Leo Dobsen’s coruscating guitar rides all over Lacuna and forms a wonderful partnership with Ben Romans-Hopcraft’s heavily reverbed vocals. On “You Could Be Different” he makes one of his forays into a tremendous falsetto - Ladrock this isn’t. The dance music influences ebb through the nimble rhythm section, much in the same way that Mani and Reni used to carry the melodies and groove for The Stone Roses. However, Childhood are anything but copyists, rather a band who are unashamedly in love with their predecessors but striving to create a new colour of their own.
Upcoming single “As I Am” sees the vocals dialled up to funk with a capital F. It follows a similar structure to “Darling, Are You Gonna Leave Me?” by London Grammar, who certainly plough a more minimalistic path, but at heart both bands share a love of the song and an addiction to the groove. “Sweeter Preacher” goes somewhere else entirely and sees them put their shoegaze trousers on; it’s a huge guitar wail that will hopefully bring the wah-wah back into fashion.

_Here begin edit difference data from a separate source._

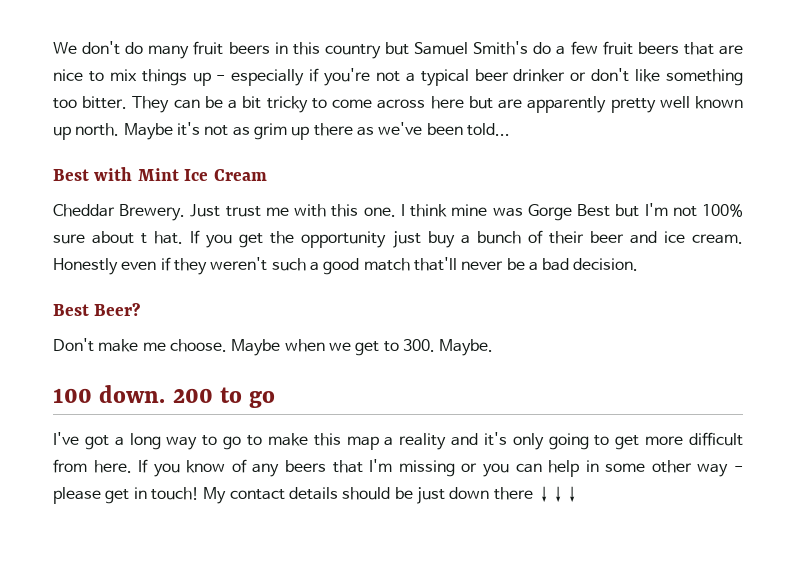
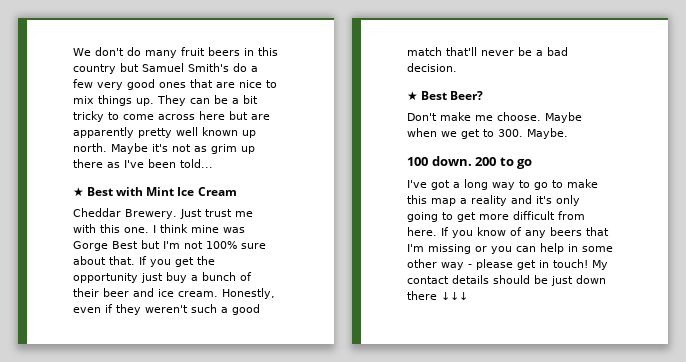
[602,41,679,55] fruit beers -> [97,79,186,90] very good ones
[192,68,743,86] [53,96,128,109] up - especially if you're not a typical beer drinker or don't like something too bitter. -> [136,98,154,106] up.
[378,122,423,135] we've -> [124,160,144,168] I've
(510, 129) none -> [73,187,84,197] ★
[141,231,184,244] t hat. -> [109,256,135,265] that.
[53,258,118,275] Honestly -> [222,288,275,299] Honestly,
(639, 264) none -> [407,91,418,101] ★

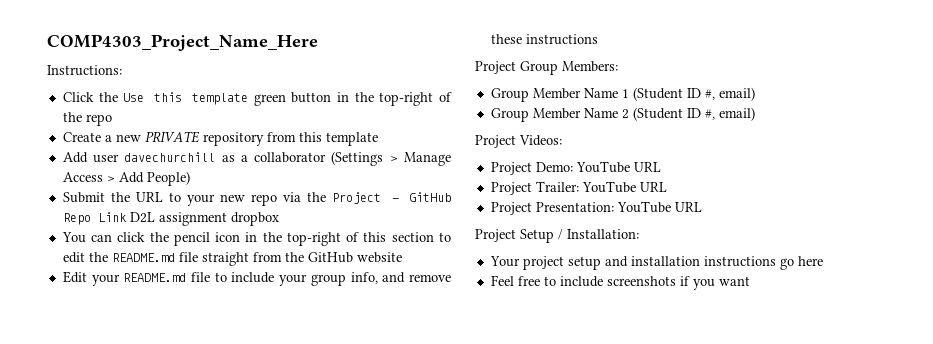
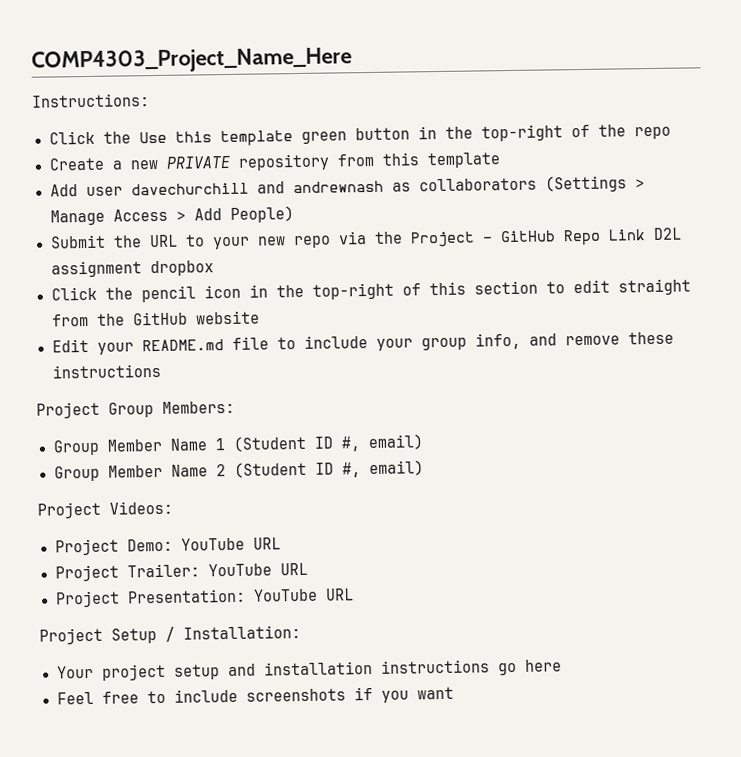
[221,152,327,163] as a collaborator -> [256,177,537,194] and andrewnash as collaborators
[61,232,146,243] You can click -> [50,286,97,301] Click
[88,252,198,262] the README.md file -> (610, 286) none

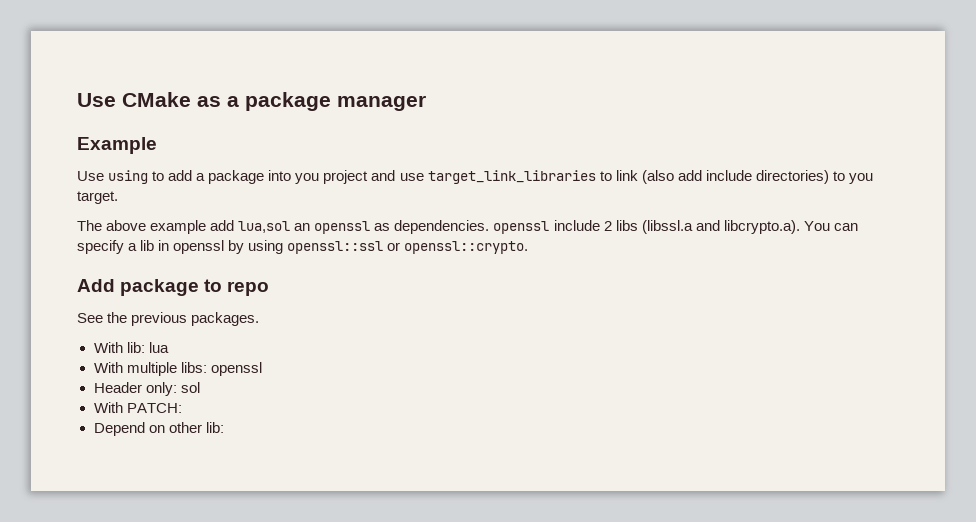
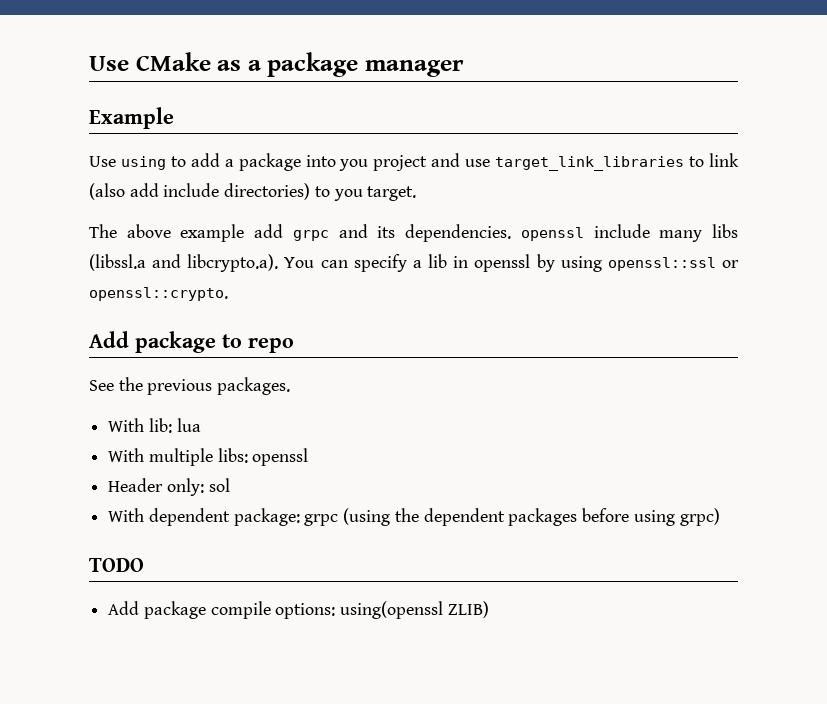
[238,221,391,234] lua,sol an openssl as -> [292,224,396,241] grpc and its
[603,221,612,231] 2 -> [659,230,703,242] many
[126,403,182,413] [93,422,224,436] PATCH: // Depend on other lib: -> [148,508,720,526] [89,558,144,572] [108,601,489,619] dependent package: grpc (using the dependent packages before using grpc) // TODO // Add package compile options: using(openssl ZLIB)

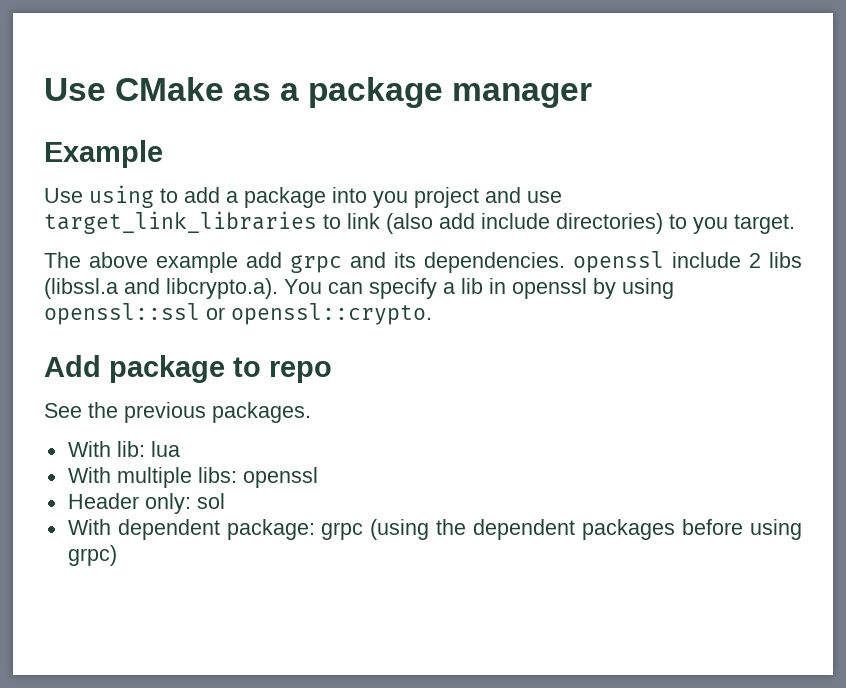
[659,230,703,242] many -> [749,253,761,268] 2
[89,558,144,572] [108,601,489,619] // TODO // Add package compile options: using(openssl ZLIB) -> (117, 555) none

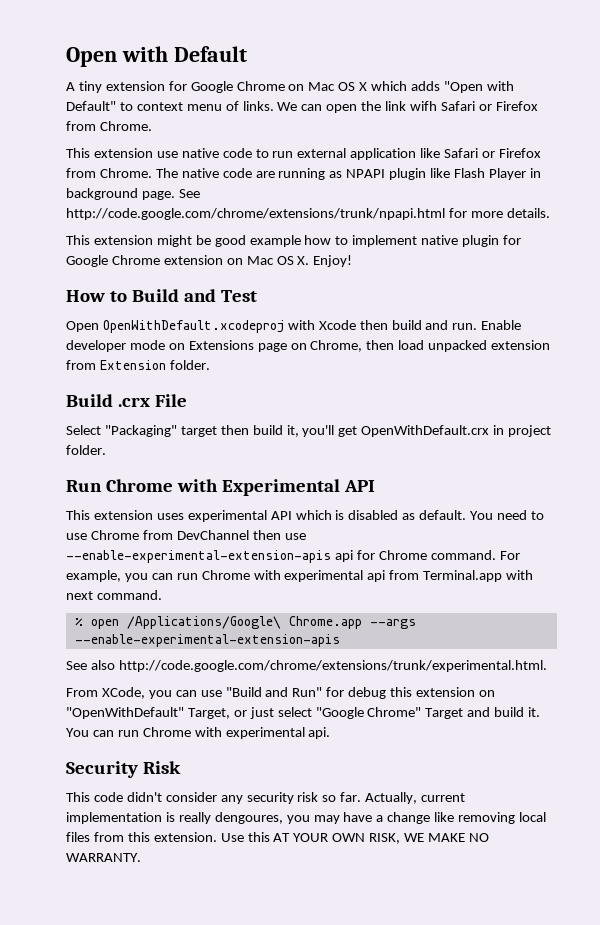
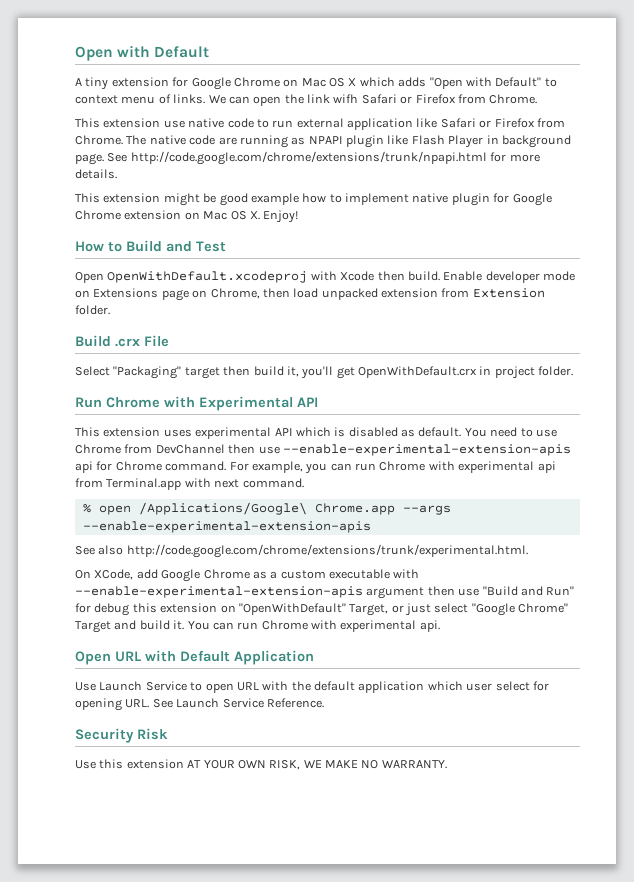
[391,320,478,330] build and run. -> [407,271,440,281] build.
[66,687,197,699] From XCode, you can -> [75,569,420,582] [75,586,455,599] On XCode, add Google Chrome as a custom executable with --enable-experimental-extension-apis argument then
[66,761,181,778] [66,792,466,804] [66,812,547,824] [66,832,217,842] Security Risk // This code didn't consider any security risk so far. Actually, current implementation is really dengoures, you may have a change like removing local files from this extension. -> [75,650,314,665] [75,681,549,693] [75,698,324,711] [75,728,168,743] Open URL with Default Application // Use Launch Service to open URL with the default application which user select for opening URL. See Launch Service Reference. // Security Risk //
(270, 837) none -> [126,759,184,769] extension

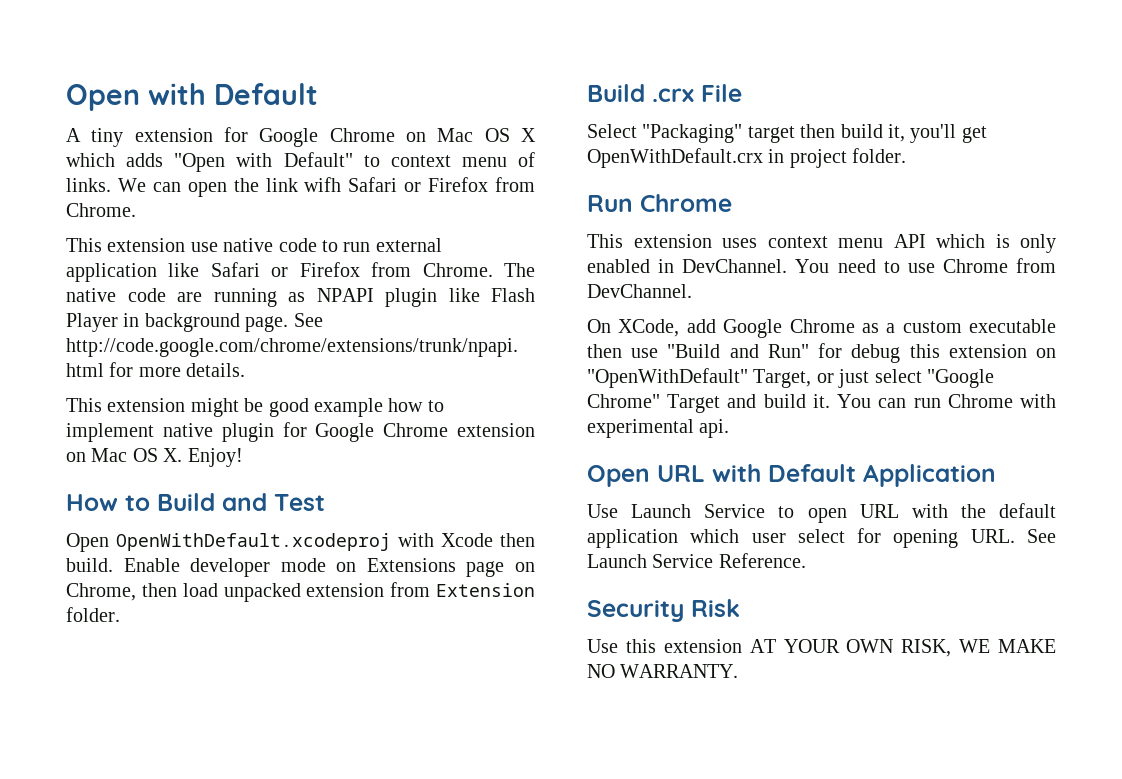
[164,396,318,411] with Experimental API -> (732, 203) none
[195,427,272,439] experimental -> [767,236,883,248] context menu
[348,427,462,437] disabled as default. -> [1020,234,1056,253] [587,259,788,273] only enabled in DevChannel.
[155,444,571,456] [75,461,556,474] [75,478,304,490] [82,502,451,515] [82,521,371,533] [75,544,528,558] DevChannel then use --enable-experimental-extension-apis api for Chrome command. For example, you can run Chrome with experimental api from Terminal.app with next command. // % open /Applications/Google\ Chrome.app --args --enable-experimental-extension-apis // See also http://code.google.com/chrome/extensions/trunk/experimental.html. -> [587,284,692,298] DevChannel.
[393,569,420,579] [75,586,425,599] with --enable-experimental-extension-apis argument -> (1056, 326) none

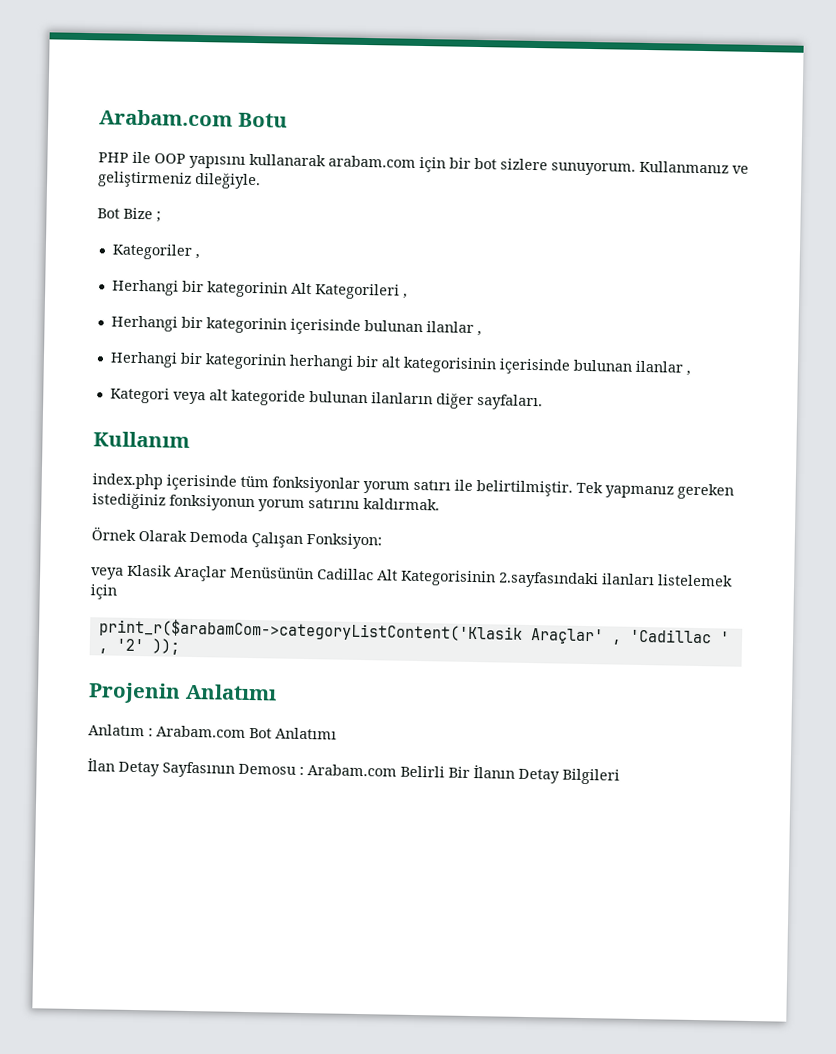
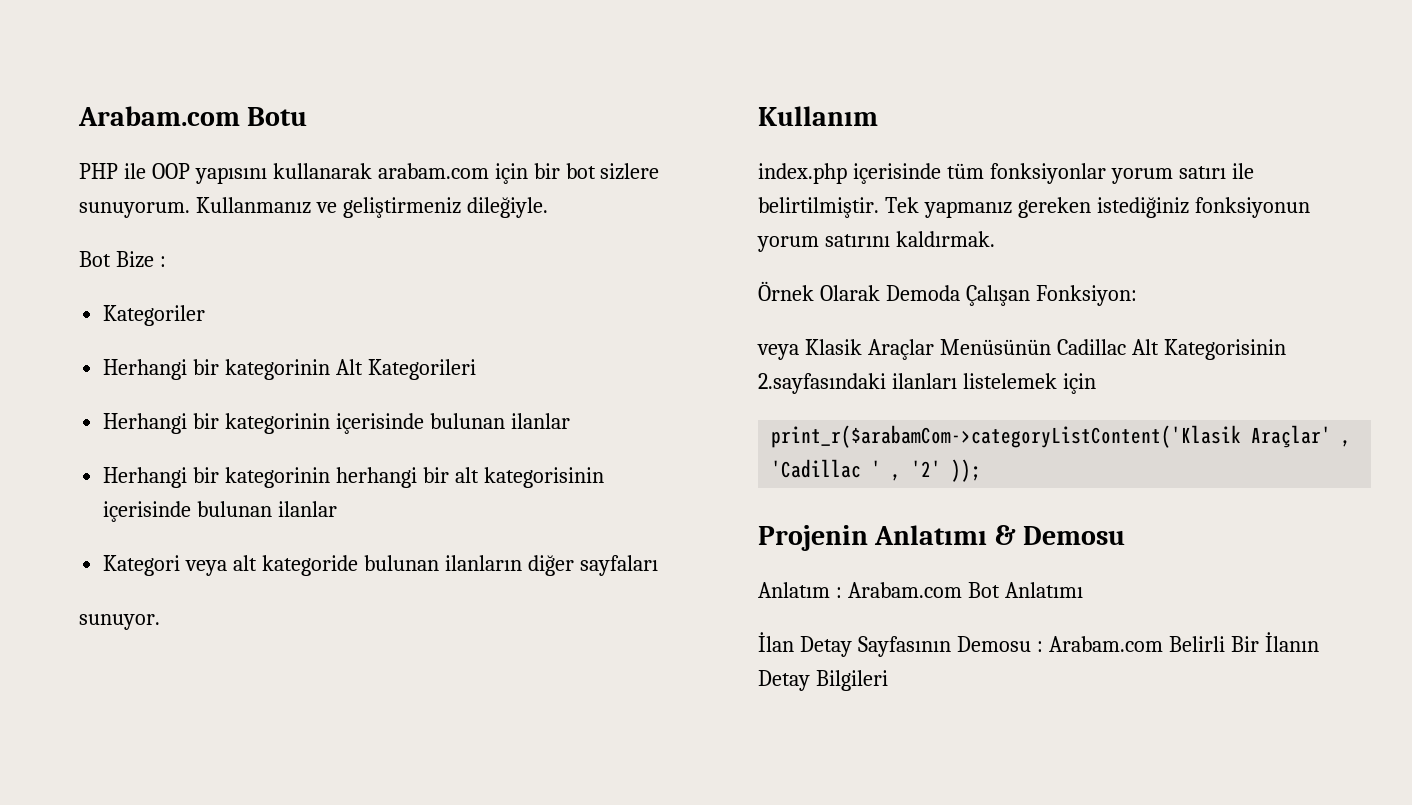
[156,211,161,223] ; -> [159,256,166,267] :
[194,253,200,260] , -> (206, 315) none
[402,293,408,299] , -> (476, 369) none
[476,331,482,337] , -> (570, 421) none
[685,370,691,376] , -> (338, 509) none
[476,394,543,411] sayfaları. -> [579,555,658,576] [79,614,160,630] sayfaları // sunuyor.
(277, 692) none -> [994,525,1126,545] & Demosu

On “Solemn Skies” you can see why Sonic Boom loves them so. It has a wonderfully cocky Jesus and Mary Chain swagger, the chorus builds and builds and then goes off on one a la “I Am The Resurrection”. Being a stickler this should have been the album closer, bookending their love of 60’s psychedelia with the tunesmithery of opener “Blue Velvet”.
The record actually ends with “When You Rise”, which sees them dip their toes into Pink Floyd “Interstellar Overdrive” territory. It’s a wigout in love with space rock and whilst their forte is blissed out guitar pop, that shows that they can riff out with the best of them if they want to.
The mighty Johnny Marr has given Childhood his regal patronage and a support slot on his upcoming tour. This will hopefully help this fabulously talented bunch of guitarslingers make that elusive and difficult leap from promising newcomers into superstars in their own right. Lacuna is a euphoric, ecstatic and effortlessly cool record which warrants your undivided and immediate attention.